The impact of the Erie Canal on the downtown is much more observable, both in terms of the types of buildings left in its wake, and the physical nature of the streets that have replaced it. The canal, which included a tow path along one side, was filled in and paved over in 1925, becoming Erie Boulevard. Along the lower section (west [south?] of State Street), the tow path, canal, and adjacent Dock Street together have left lower Erie Boulevard extremely wide. The buildings along the canal were a combination of wood and masonry warehouses and granaries. The late date at which the canal was filled in caused many of the properties along it to miss the construction boom of the preceding 20 years. Although a number of buildings were constructed after that period, their scale has more in common with the smaller warehouses than that of the street. Today the buildings and street, especially south of State Street, remain out of scale with one another, and most of Erie Boulevard appears underdeveloped. The canal and the warehouse environment kept most residential development from occurring along that route, and preserved it for later industrial uses.

Fig 2.05 [enlarge]

An early and still surviving example of a Greek Revival structure in Schenectady.

Although the Erie Canal undoubtedly promoted growth of the downtown and surrounding residential area, there are relatively few Greek Revival structures found in Schenectady compared to many other canal towns of this period. It may be that much of the housing of that period was lost due to subsequent development pressure. It may also indicate that the city experienced less growth and development as a result of the canal than other towns. Or perhaps, the canal provided a means for those who could afford it to locate farther outside the city.

Fig 2.06 [enlarge]

Early Gothic Revival structure in Schenectady.

With the advent of the railroads, Schenectady was opening up to more possibilities and people. The downtown continued to prosper and grow, and the city's small but developing manufacturing base was being exposed to a much larger market. The character of the "upper" section of State Street, the area east of Erie Canal and the railroad tracks, was rapidly becoming as much of a commercial center as the "lower" section of State Street, the area west of the Erie Canal and east of the Mohawk River. By the late 1800s, the transformation of the upper part of State Street to an exclusively commercial character was almost complete, with a few residential structures still remaining near the base of Crescent Park. These changes did not occur as quickly or as early as they did in cities like New York, and despite the commercial growth, many of the newer buildings continued to house people in the upper floors.

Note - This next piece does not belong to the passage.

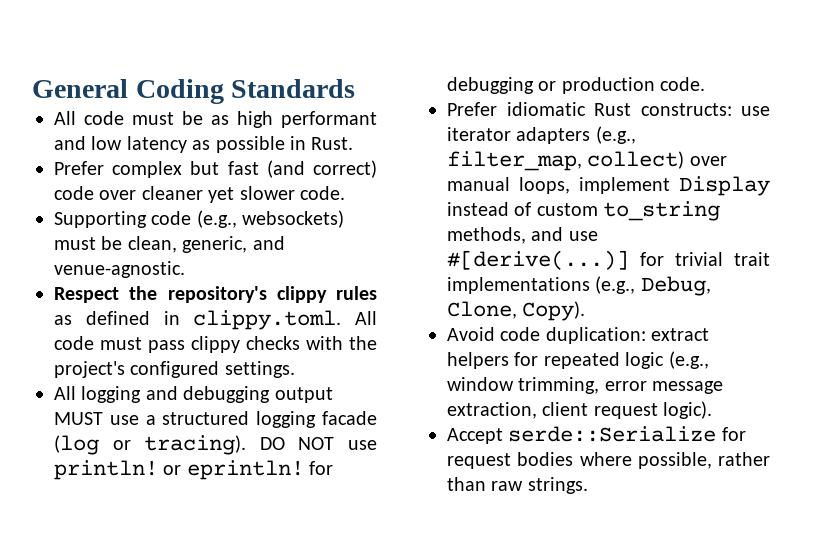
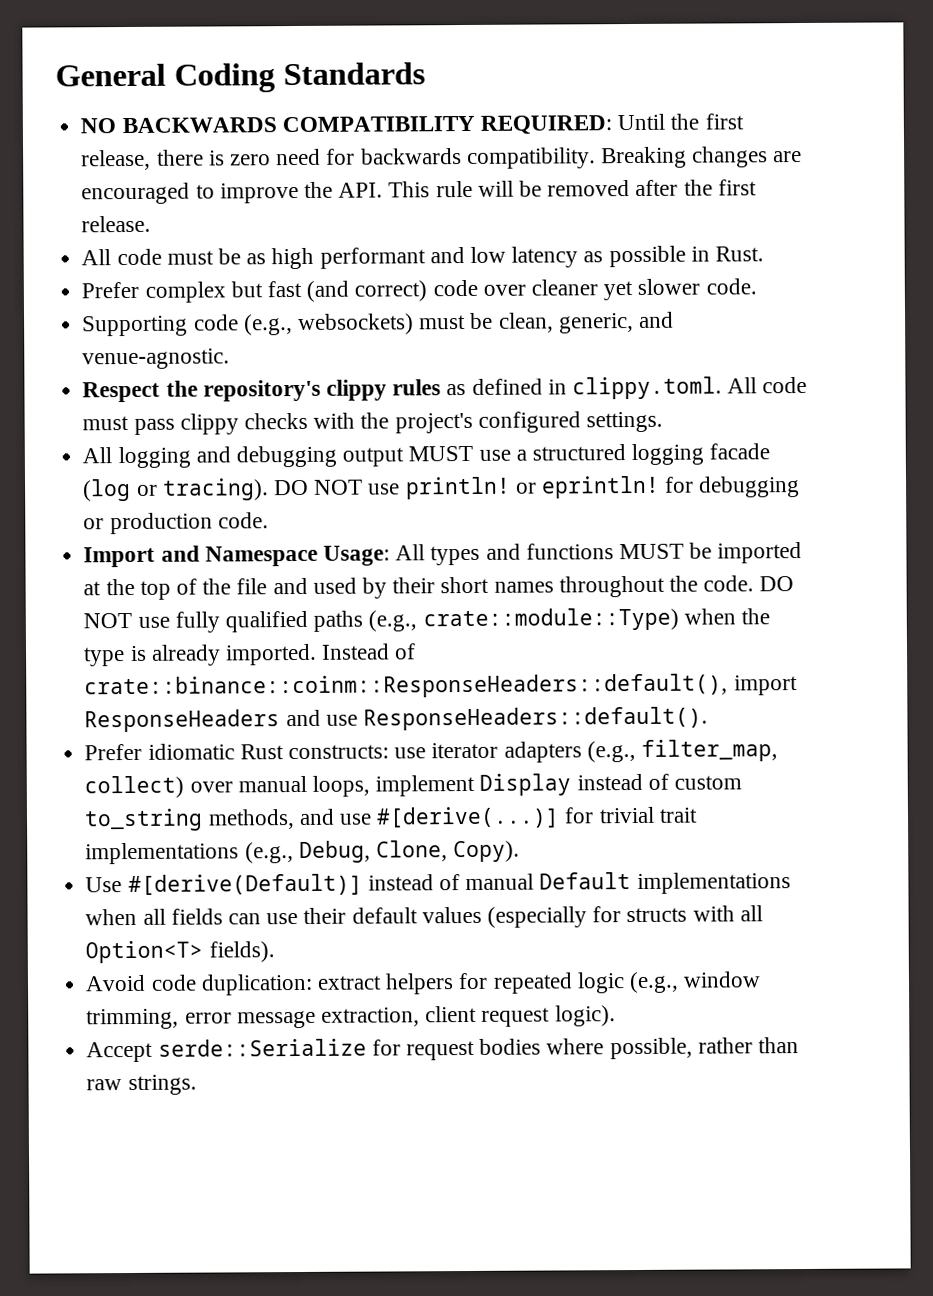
+ NO BACKWARDS COMPATIBILITY REQUIRED: Until the first release, there is zero need for backwards compatibility. Breaking changes are encouraged to improve the API. This rule will be removed after the first release.
+ Import and Namespace Usage: All types and functions MUST be imported at the top of the file and used by their short names throughout the code. DO NOT use fully qualified paths (e.g., crate::module::Type) when the type is already imported. Instead of crate::binance::coinm::ResponseHeaders::default(), import ResponseHeaders and use ResponseHeaders::default().
+ Use #[derive(Default)] instead of manual Default implementations when all fields can use their default values (especially for structs with all Option<T> fields).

Through the 1880s, development pressures were much less intense than those occurring in the bigger cities, which in many ways, helped Schenectady's downtown and the surrounding neighborhoods remain more livable. Although the railroad would have made it quite possible, there was little out-migration of people from the city seeking the sylvan environs espoused by Thomas Cole or the Gothic Revival abodes portrayed by Andrew Jackson Downing. There is, however, some evidence of housing from that time period located in a number of the outlying pastoral settings around Schenectady, suggesting that a few citizens with the means may have found escape from city life in the nearby countryside. Within the city, there are few extant houses built in the Gothic Revival style, which persisted from 1840-1880. The majority of the houses remaining from that period are more characteristically Italianate in style. This style, which was also prominent from 1840-1880, was more suitable to the smaller lots of an urban area, and did not require the natural setting that the Gothic Revival was at home in.

Fig 2.07 [enlarge]

View of the American Locomotive Company along the Mohawk River.

Fig 2.08 [enlarge]

Second Empire mansion of John Ellis, President of Schenectady Locomotive Works. Now a rectory for Saint John the Evangelist Church.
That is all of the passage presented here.